** GIVEN ENTRIES follows **

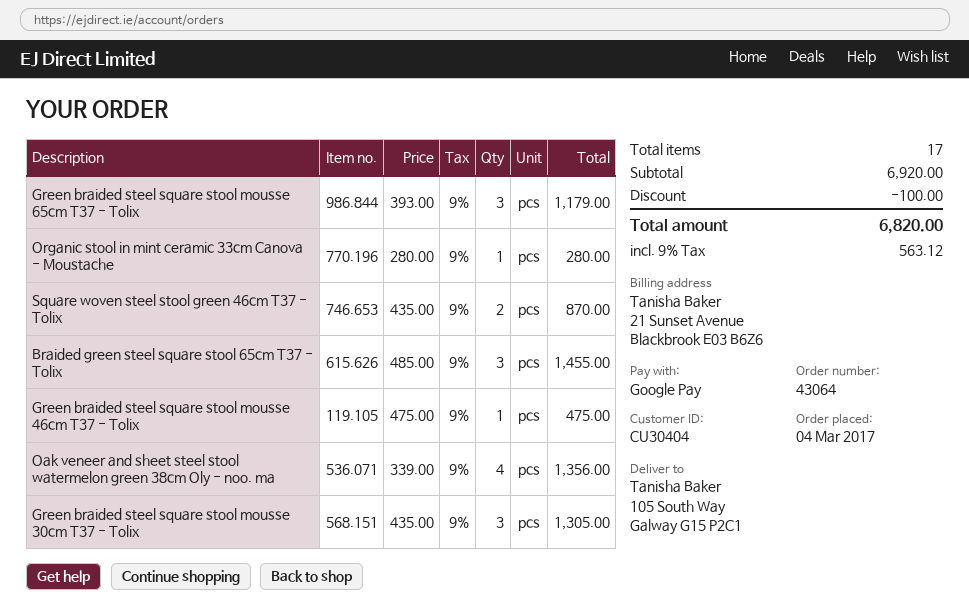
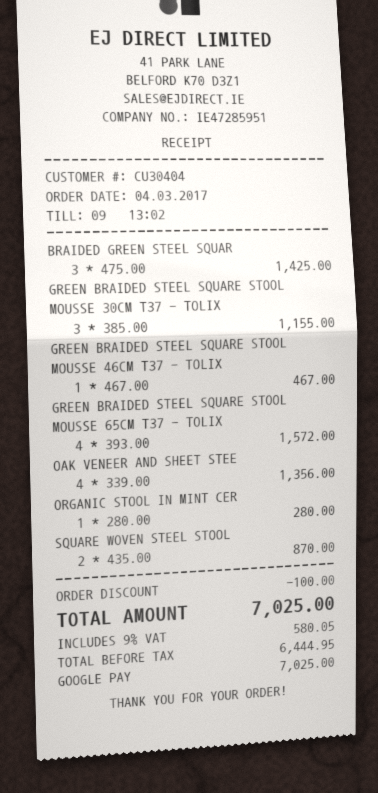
Green braided steel square stool mousse 65cm T37 - Tolix: 3 x 393.00 = 1179.00 -> 4 x 393.00 = 1572.00
Braided green steel square stool 65cm T37 - Tolix: 3 x 485.00 = 1455.00 -> 3 x 475.00 = 1425.00
Green braided steel square stool mousse 46cm T37 - Tolix: 1 x 475.00 = 475.00 -> 1 x 467.00 = 467.00
Green braided steel square stool mousse 30cm T37 - Tolix: 3 x 435.00 = 1305.00 -> 3 x 385.00 = 1155.00
tax: 9% = 563.12 -> 9% = 580.05
total: 6820.00 -> 7025.00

** End of GIVEN ENTRIES **

- [EXERCISE AIM]:
Line by line, write out the material exactly, leaving the images out.

- [PROBLEM SOLUTION]:
Green braided steel square stool mousse 65cm T37 - Tolix: 3 x 393.00 = 1179.00 -> 4 x 393.00 = 1572.00
Braided green steel square stool 65cm T37 - Tolix: 3 x 485.00 = 1455.00 -> 3 x 475.00 = 1425.00
Green braided steel square stool mousse 46cm T37 - Tolix: 1 x 475.00 = 475.00 -> 1 x 467.00 = 467.00
Green braided steel square stool mousse 30cm T37 - Tolix: 3 x 435.00 = 1305.00 -> 3 x 385.00 = 1155.00
tax: 9% = 563.12 -> 9% = 580.05
total: 6820.00 -> 7025.00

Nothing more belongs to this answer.